Förderjahr 2018 / Stipendien Call #13 / ProjektID: 3793 / Projekt: Data Management Strategies for Near Real-Time Edge Analytics
To overcome emerging challenges caused by constantly generated data from increasing number of IoT applications, it becomes inevitable to investigate efficient data management strategies performed at the network edge, close to data sources.
In few decades, we will live in data immersive world
Nowadays, sensor-based data are used in a wide set of applications such as eHealth monitoring systems, intelligent traffic control, automated smart homes and buildings, and smart grids. Generally, three steps are required to manage such systems: (1) data are collected through sensors, (2) gathered data are then processed and analyzed, (3) based on the obtained results, certain (near) real-time decisions are taken. Quality of near real-time decisions depends on many factors including data completeness, time response and accuracy of results.
As shown in Figure 1, distant cloud data centers have scalable compute and storage resources, but they are not in the vicinity of IoT end devices that are producing data. As the size of IoT systems is increasing, and consequently producing huge volumes of data, performing data analytics in the cloud may be infeasible due to the strict latency and accuracy requirements coming from IoT gathering layer.
Edge computing - potential solution for emerging IoT applications
To meet emerging requirements from IoT applications in the gathering layer, edge computing becomes a promising solution bringing data processing closer to data sources for decision making processes. Without relying only on the cloud layer, that can be used for resource-intensive batch analytics, use of edge nodes, however, aims to exploit storage and compute resources for near real-time local analytics.
We define edge nodes as locations, between data sources and cloud data centers, in which data can be processed already before reaching the cloud. Accordingly, edge layer include nodes such as edge micro data centers and edge gateways. Edge micro data centers can be considered as ordinary cloud data centers with similar components but designed as smaller systems adjusted for data processing closer to IoT systems and applications.
Upcoming challenges
In order to counter for latency-sensitive IoT applications and to minimize data transmission over the Internet network infrastructure, movement of functionality from the distant cloud to the local edge nodes requires a reliable data management system with support from the IoT gathering layer. We aim to make an Edge Data Management framework able to:
- Facilitate data processing close to the source of data while reducing latency;
- Reduce Internet communication bandwidth usage;
- Deliver accurate decisions for time-sensitive IoT applications.

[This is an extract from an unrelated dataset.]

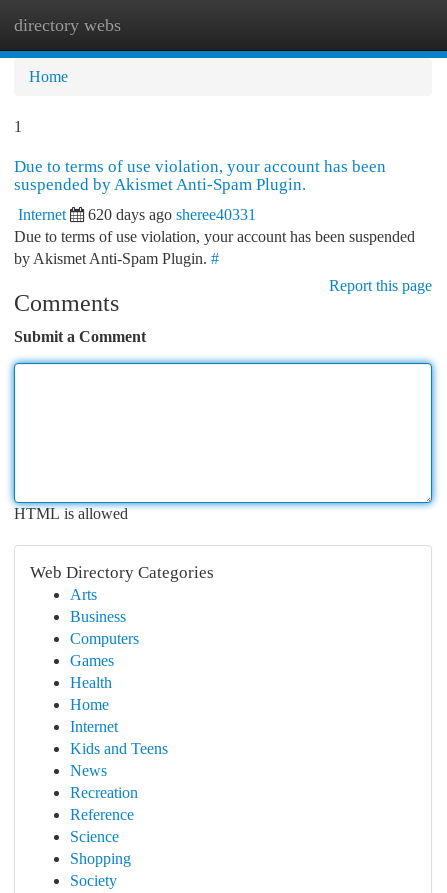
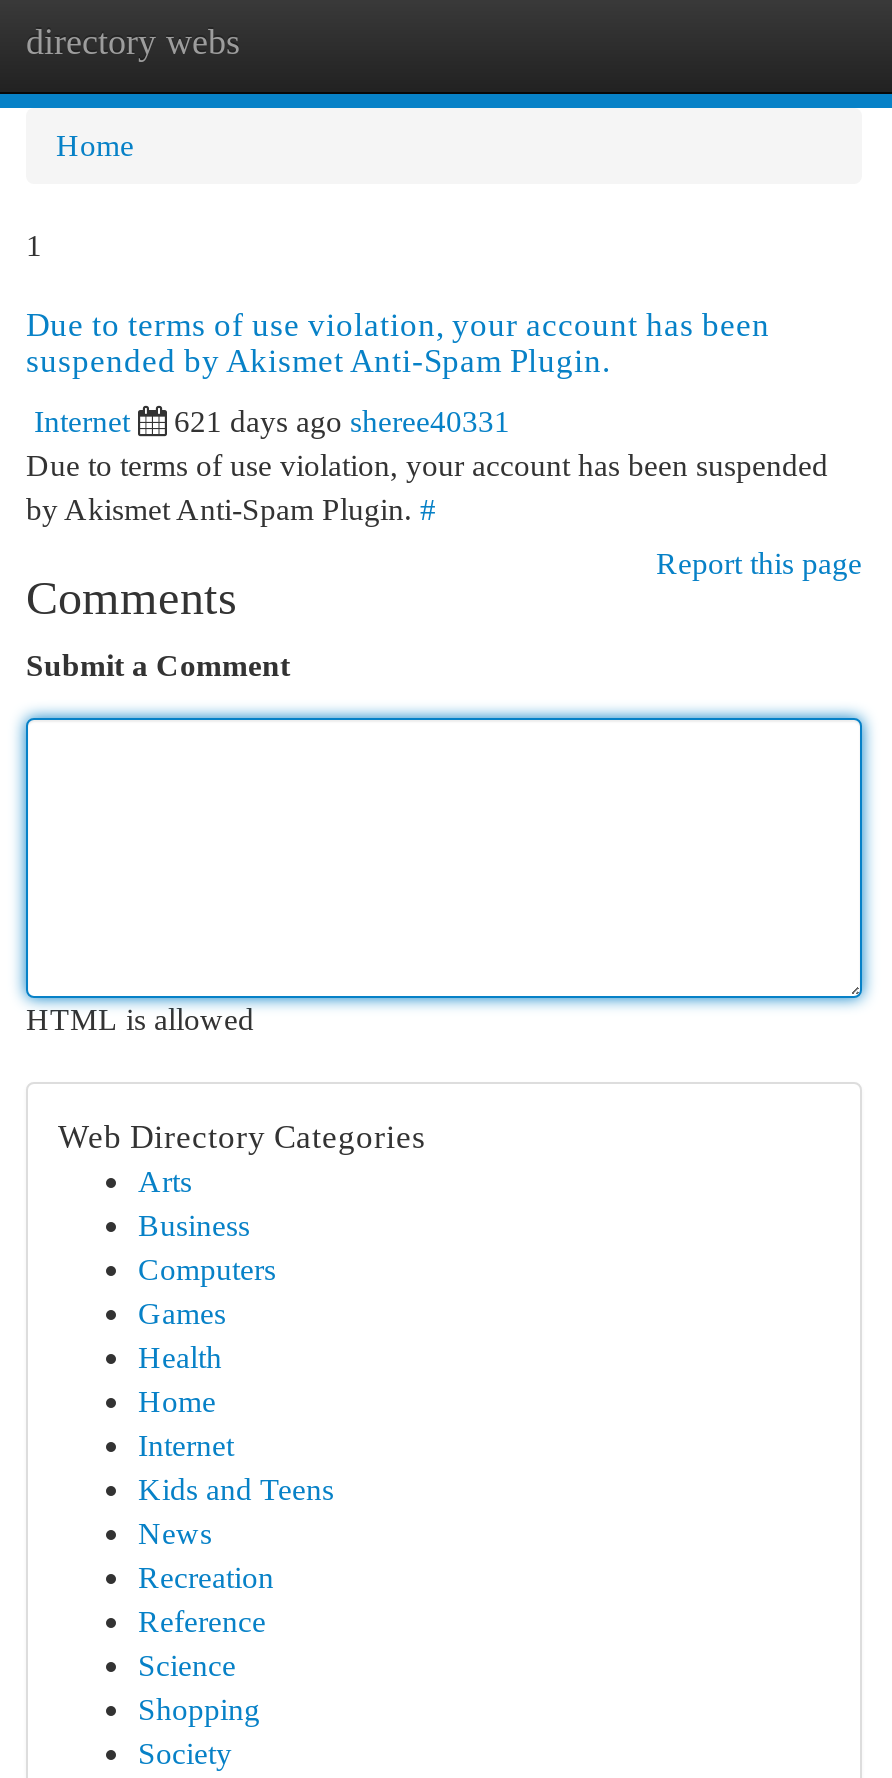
- 620 days ago sheree40331
+ 621 days ago sheree40331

Nevertheless, there are many challenges in the edge layer. It is necessary to (1) identify all requirements of edge data analytics including limitations and problems for edge data processing, (2) detect and describe necessary components of edge mechanisms, (3) investigate data mining methods for numerosity reduction of sensor data while (4) keeping the high quality and accuracy of edge data processing, for example, in predictive analytics. Proposed algorithms and approaches will be evaluated on relevant IoT data sources. To increase data processing speed, edge computing gives a possibility for challenging distributed analytics among edge nodes. Finally, proposing in-transit data processing principles will lead to efficient interoperability between edge and cloud layer. To validate detected IoT requirements on proposed Edge Data Management framework, it is of great importance to find relevant IoT applications and corresponding data sets for research experiments.